:: DATA FOR THIS TASK
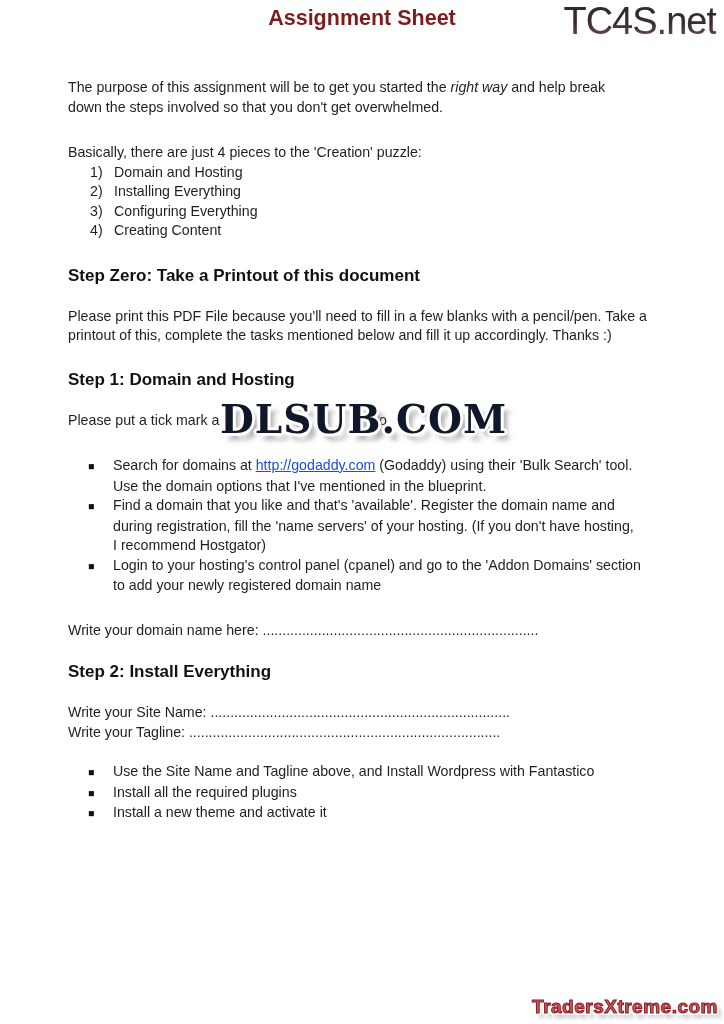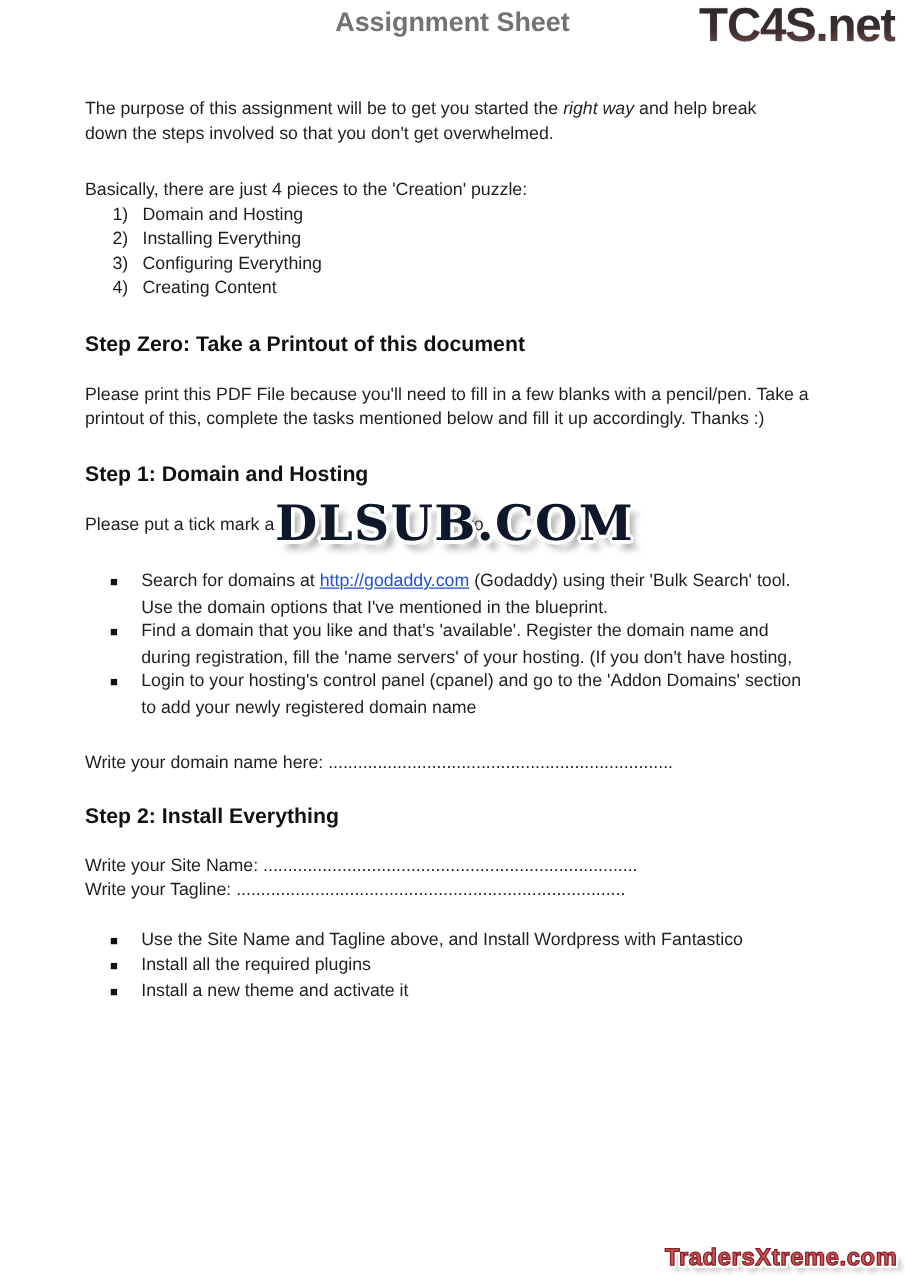--- a/index.html
+++ b/index.html
@@ -7,34 +7,34 @@
     position:relative;
     width:724px;height:1024px;
     background:#ffffff;
     font-family:"Liberation Sans",sans-serif;
     color:#1f1f1f;
     overflow:hidden;
   }
   
   .tc4s{
     position:absolute;top:0px;right:8px;
-    font-size:38px;font-weight:700;letter-spacing:-1px;
+    font-size:38px;font-weight:400;letter-spacing:-1px;
     background:linear-gradient(180deg,#2c2c2c 15%,#3c3030 55%,#7c5454 85%,#8f6a6a 100%);
     -webkit-background-clip:text;background-clip:text;
     -webkit-text-fill-color:transparent;
     text-shadow:0 0 1px rgba(60,40,40,0.25);
   }
   
   .title{
     margin:70px 0 0 0;text-align:center;
     font-size:24.5px;font-weight:400;color:#161616;line-height:30px;
   }
   .subtitle{
     margin:5px 0 0 0;text-align:center;
-    font-size:21.5px;font-weight:700;color:#737373;line-height:27px;
+    font-size:21.5px;font-weight:700;color:#7f1d1d;line-height:27px;
   }
   
   .bodycol{padding:0 50px 0 68px;font-size:14.2px;margin-top:40px;}
   .line{line-height:19.5px;white-space:nowrap;}
   .heading{font-size:17px;font-weight:700;color:#111;line-height:22px;white-space:nowrap;}
   em{font-style:italic;}
   a.doc-link{color:#1d4ed8;text-decoration:underline;}
   
   .numrow{display:flex;margin-left:22px;}
   .nummark{width:24px;flex:none;line-height:19.5px;}
@@ -133,20 +133,21 @@
       <div class="bulrow">
         <span class="bulmark">■</span>
         <span class="line"><span>Search for domains at </span><a href="#" class="doc-link">http://godaddy.com</a><span> (Godaddy) using their 'Bulk Search' tool.</span></span>
       </div>
       <div class="line bulcont">Use the domain options that I've mentioned in the blueprint.</div>
       <div class="bulrow">
         <span class="bulmark">■</span>
         <span class="line">Find a domain that you like and that's 'available'. Register the domain name and</span>
       </div>
       <div class="line bulcont">during registration, fill the 'name servers' of your hosting. (If you don't have hosting,</div>
+      <div class="line bulcont">I recommend Hostgator)</div>
       <div class="bulrow">
         <span class="bulmark">■</span>
         <span class="line">Login to your hosting's control panel (cpanel) and go to the 'Addon Domains' section</span>
       </div>
       <div class="line bulcont">to add your newly registered domain name</div>
     </div>
 
     <div class="line mt-writedomain">Write your domain name here: ......................................................................</div>
 
     <div class="heading mt-step2">Step 2: Install Everything</div>

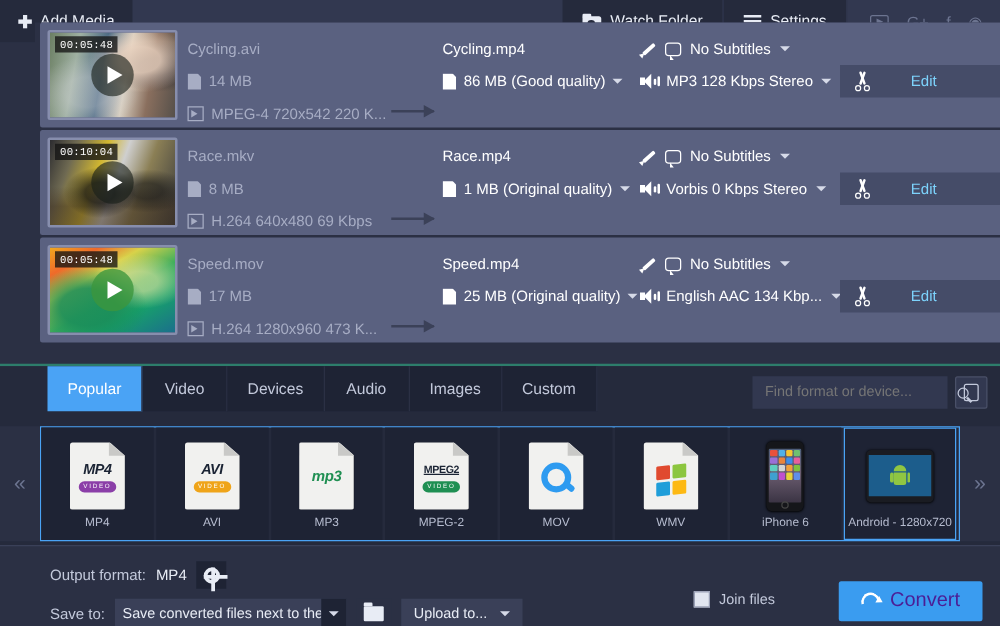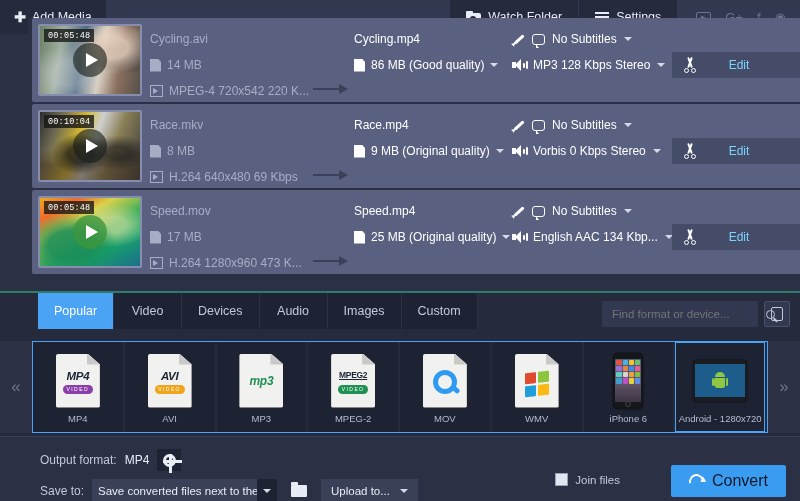--- a/index.html
+++ b/index.html
@@ -214,21 +214,21 @@
   .folderIco { width:16px; height:12px; background:#e8ecf5; border-radius:1px; position:relative;}
   .folderIco::before{ content:''; position:absolute; left:0; top:-3px; width:7px; height:3px; background:#e8ecf5; border-radius:1px 1px 0 0;}
   .uploadBtn { height:24px; background:#3a4058; display:flex; align-items:center; gap:10px; padding:0 10px; cursor:pointer;}
   .uploadBtn .txt{ color:#e8ecf5; font-size:11.5px; }
 
   .joinWrap { position:absolute; right:180px; top:36px; display:flex; align-items:center; gap:7px; cursor:pointer;}
   .chk { width:13px; height:13px; background:#e2e6f0; border:1px solid #9aa0b6; }
   .joinLbl { color:#c3c9db; font-size:11.5px; }
   .convertBtn { position:absolute; right:14px; top:28px; width:115px; height:32px; background:#3a9cf0;
     display:flex; align-items:center; justify-content:center; gap:8px; cursor:pointer; border-radius:2px;}
-  .convertBtn .lab { color:#0f172a; font-size:16px; }
+  .convertBtn .lab { color:#4c1d95; font-size:16px; }
   .cicon { width:15px; height:15px; border:2.4px solid #fff; border-radius:50%;
      border-right-color:transparent; border-bottom-color:transparent; transform:rotate(30deg); position:relative;}
   .cicon::after{ content:''; position:absolute; left:9px; top:-2px; border-left:5px solid #fff;
      border-top:3px solid transparent; border-bottom:3px solid transparent;}
 </style>
 </head>
 <body>
 
 <div id="app">
 
@@ -336,21 +336,21 @@
         <div class="line">
           <span class="ico-film"></span>
           <span>H.264 640x480 69 Kbps</span>
         </div>
       </div>
       <div class="arrow"></div>
       <div class="dstCol">
         <div class="line name-line">Race.mp4</div>
         <div class="line">
           <span class="ico-doc w"></span>
-          <span>9 MB (Original quality)</span>
+          <span>1 MB (Original quality)</span>
           <span class="caret"></span>
         </div>
       </div>
       <div class="subsSel">
         <span class="ico-pencil"></span>
         <span class="ico-sub"></span>
         <span>No Subtitles</span>
         <span class="caret"></span>
       </div>
       <div class="audSel">

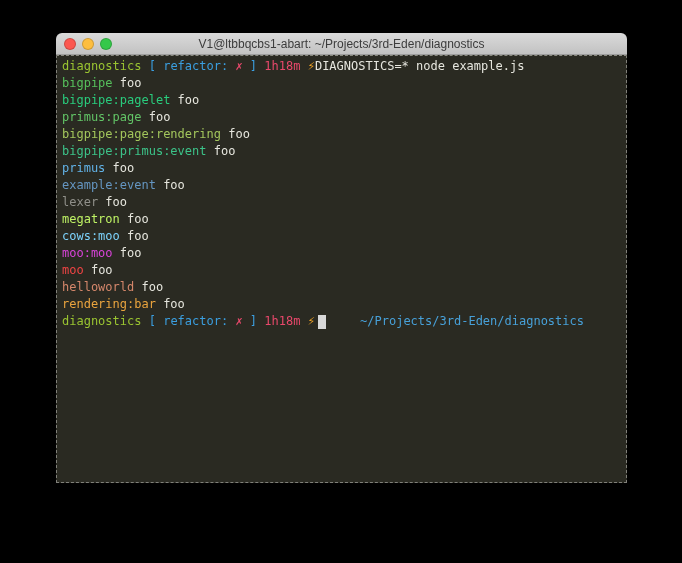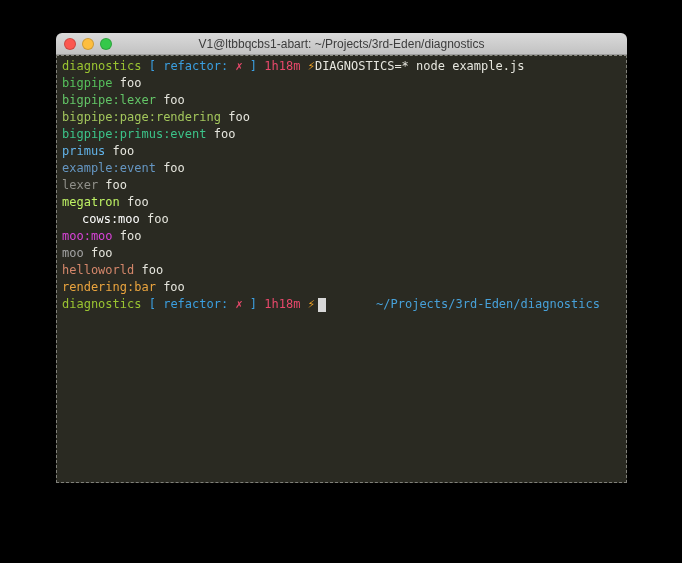--- a/index.html
+++ b/index.html
@@ -41,59 +41,60 @@
   }
   .light-close { background: #fc5850; }
   .light-min   { background: #fdbe40; }
   .light-zoom  { background: #35c84a; }
   .terminal {
     position: absolute; left: 0; right: 0; top: 22px; bottom: 0;
     background: #2a2a22;
     border: 1px dashed #80807a;
     border-top: 1px dashed #8a8a80;
     box-sizing: border-box;
-    padding: 2px 4px 0 5px;
+    padding: 2px 13px 0 5px;
     overflow: hidden;
     font-size: 12px;
     line-height: 17px;
   }
   .term-line { white-space: pre; position: relative; height: 17px; }
   .cursor {
     display: inline-block;
     width: 8px; height: 14px;
     vertical-align: text-bottom;
     margin-left: 3px;
     position: relative; top: 1px;
   }
-  .right-seg { position: absolute; right: 22px; top: 0; }
+  .right-seg { position: absolute; right: 29px; top: 0; }
 </style>
 </head>
 <body>
 
 <div class="window">
   <div class="titlebar">
     <div class="lights">
       <button class="light light-close"></button>
       <button class="light light-min"></button>
       <button class="light light-zoom"></button>
     </div>
     <span class="title">V1@ltbbqcbs1-abart: ~/Projects/3rd-Eden/diagnostics</span>
   </div>
   <div class="terminal">
     <div>
         <div class="term-line"><span style="color: rgb(154, 196, 49);">diagnostics</span><span style="color: rgb(59, 159, 224);"> [ refactor: </span><span style="color: rgb(232, 72, 107);">✗</span><span style="color: rgb(59, 159, 224);"> ] </span><span style="color: rgb(232, 72, 107);">1h18m</span><span style="color: rgb(240, 163, 37);"> ⚡</span><span style="color: rgb(230, 230, 222);">DIAGNOSTICS=* node example.js</span></div>
         <div class="term-line"><span style="color: rgb(86, 192, 92);">bigpipe</span><span style="color: rgb(230, 230, 222);"> foo</span></div>
-        <div class="term-line"><span style="color: rgb(99, 197, 103);">bigpipe:lexer</span><span style="color: rgb(230, 230, 222);"> foo</span></div>
+        <div class="term-line"><span style="color: rgb(41, 204, 125);">bigpipe:pagelet</span><span style="color: rgb(230, 230, 222);"> foo</span></div>
+        <div class="term-line"><span style="color: rgb(99, 197, 103);">primus:page</span><span style="color: rgb(230, 230, 222);"> foo</span></div>
         <div class="term-line"><span style="color: rgb(163, 198, 92);">bigpipe:page:rendering</span><span style="color: rgb(230, 230, 222);"> foo</span></div>
         <div class="term-line"><span style="color: rgb(60, 195, 137);">bigpipe:primus:event</span><span style="color: rgb(230, 230, 222);"> foo</span></div>
         <div class="term-line"><span style="color: rgb(98, 179, 232); text-align: center;">primus</span><span style="color: rgb(230, 230, 222);"> foo</span></div>
         <div class="term-line"><span style="color: rgb(101, 150, 194);">example:event</span><span style="color: rgb(230, 230, 222);"> foo</span></div>
         <div class="term-line"><span style="color: rgb(144, 144, 138);">lexer</span><span style="color: rgb(230, 230, 222);"> foo</span></div>
         <div class="term-line"><span style="color: #bef264;">megatron</span><span style="color: rgb(230, 230, 222);"> foo</span></div>
-        <div class="term-line"><span style="color: #ffffff; margin-left: 20px;">cows:moo</span><span style="color: rgb(230, 230, 222);"> foo</span></div>
+        <div class="term-line"><span style="color: #7dd3fc;">cows:moo</span><span style="color: rgb(230, 230, 222);"> foo</span></div>
         <div class="term-line"><span style="color: rgb(217, 67, 217);">moo:moo</span><span style="color: rgb(230, 230, 222);"> foo</span></div>
-        <div class="term-line"><span style="color: #a3a3a3;">moo</span><span style="color: rgb(230, 230, 222);"> foo</span></div>
+        <div class="term-line"><span style="color: #ef4444;">moo</span><span style="color: rgb(230, 230, 222);"> foo</span></div>
         <div class="term-line"><span style="color: rgb(213, 135, 107);">helloworld</span><span style="color: rgb(230, 230, 222);"> foo</span></div>
         <div class="term-line"><span style="color: rgb(234, 164, 62);">rendering:bar</span><span style="color: rgb(230, 230, 222);"> foo</span></div>
         <div class="term-line"><span style="color: rgb(154, 196, 49);">diagnostics</span><span style="color: rgb(59, 159, 224);"> [ refactor: </span><span style="color: rgb(232, 72, 107);">✗</span><span style="color: rgb(59, 159, 224);"> ] </span><span style="color: rgb(232, 72, 107);">1h18m</span><span style="color: rgb(240, 163, 37);"> ⚡</span><span class="cursor" style="background: rgb(216, 216, 216);"></span><span class="right-seg" style="color: rgb(71, 160, 216);">~/Projects/3rd-Eden/diagnostics</span></div>
       </div>
   </div>
 </div>
 
 </body></html>

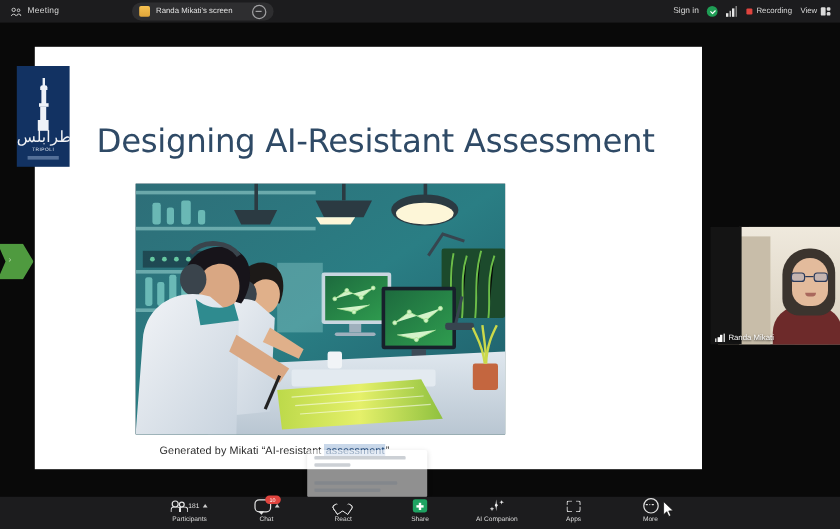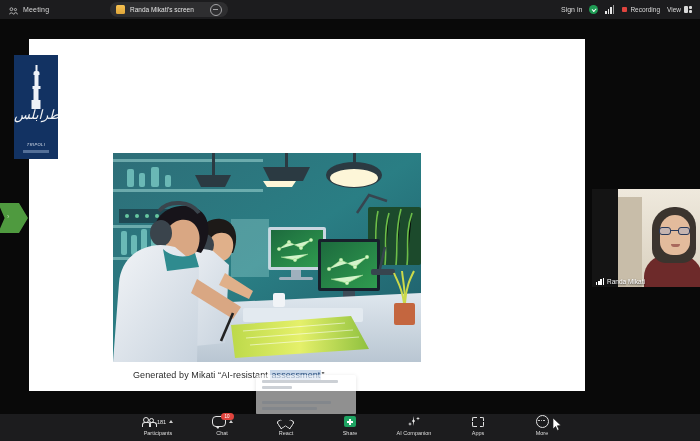--- a/index.html
+++ b/index.html
@@ -31,21 +31,21 @@
   .view-grp{display:flex;align-items:center;gap:3px;}
   .view-txt{color:#d9d9d9;font-size:6.5px;}
   .view-ico{width:8px;height:7px;position:relative;}
   .view-ico:before{content:"";position:absolute;left:0;top:0;width:4px;height:7px;background:#d9d9d9;border-radius:1px;}
   .view-ico:after{content:"";position:absolute;left:5px;top:0;width:3px;height:3px;background:#d9d9d9;border-radius:1px;box-shadow:0 4px 0 0 #d9d9d9;}
 
   
   .stage{position:absolute;left:0;top:19px;width:700px;height:395px;background:#090909;}
   .slide{position:absolute;left:29px;top:20px;width:556px;height:352px;background:#fff;}
 
-  .logo{position:absolute;left:-15px;top:16px;width:44px;height:104px;background:#123262;overflow:hidden;font-style:italic;}
+  .logo{position:absolute;left:-15px;top:16px;width:44px;height:84px;background:#123262;overflow:hidden;}
   .logo .tower{position:absolute;left:50%;top:10px;transform:translateX(-50%);width:9px;height:44px;}
   .logo .tower i{position:absolute;background:#eef2f8;display:block;}
   .logo .t1{left:3.5px;top:0;width:2px;height:7px;}
   .logo .t2{left:1.5px;top:6px;width:6px;height:4px;border-radius:2px 2px 0 0;}
   .logo .t3{left:2.5px;top:10px;width:4px;height:12px;}
   .logo .t4{left:0.5px;top:21px;width:8px;height:3px;}
   .logo .t5{left:2px;top:24px;width:5px;height:12px;}
   .logo .t6{left:0;top:35px;width:9px;height:9px;}
   .logo .ar{position:absolute;left:0;right:0;top:52px;text-align:center;color:#fff;font-size:13px;font-family:"DejaVu Sans",sans-serif;letter-spacing:-1px;opacity:.95;}
   .logo .en{position:absolute;left:0;right:0;bottom:12px;text-align:center;color:#dde5f0;font-size:4px;letter-spacing:.4px;}
@@ -190,20 +190,21 @@
             <i class="t3"></i>
             <i class="t4"></i>
             <i class="t5"></i>
             <i class="t6"></i>
         </div>
         <div class="ar">طرابلس</div>
         <div class="en">TRIPOLI</div>
         <div class="bar"></div>
       </div>
 
+      <div class="slide-title">Designing AI-Resistant Assessment</div>
 
       <div class="illus">
         <svg width="308" height="209" viewBox="0 0 308 209" preserveAspectRatio="none">
           <defs>
             <linearGradient id="bgG" x1="0" y1="0" x2="1" y2="1">
               <stop offset="0" stop-color="#2e6e78"></stop>
                 <stop offset="0.5" stop-color="#2a7e84"></stop>
                 <stop offset="1" stop-color="#1d5a67"></stop>
             </linearGradient>
             <linearGradient id="deskG" x1="0" y1="0" x2="0" y2="1">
::::
WORK REQUEST
In the records above, find each line with the string "family" and list it.

EXERCISE RESULT
     font-family:"Liberation Sans",sans-serif;
   .logo .ar{position:absolute;left:0;right:0;top:52px;text-align:center;color:#fff;font-size:13px;font-family:"DejaVu Sans",sans-serif;letter-spacing:-1px;opacity:.95;}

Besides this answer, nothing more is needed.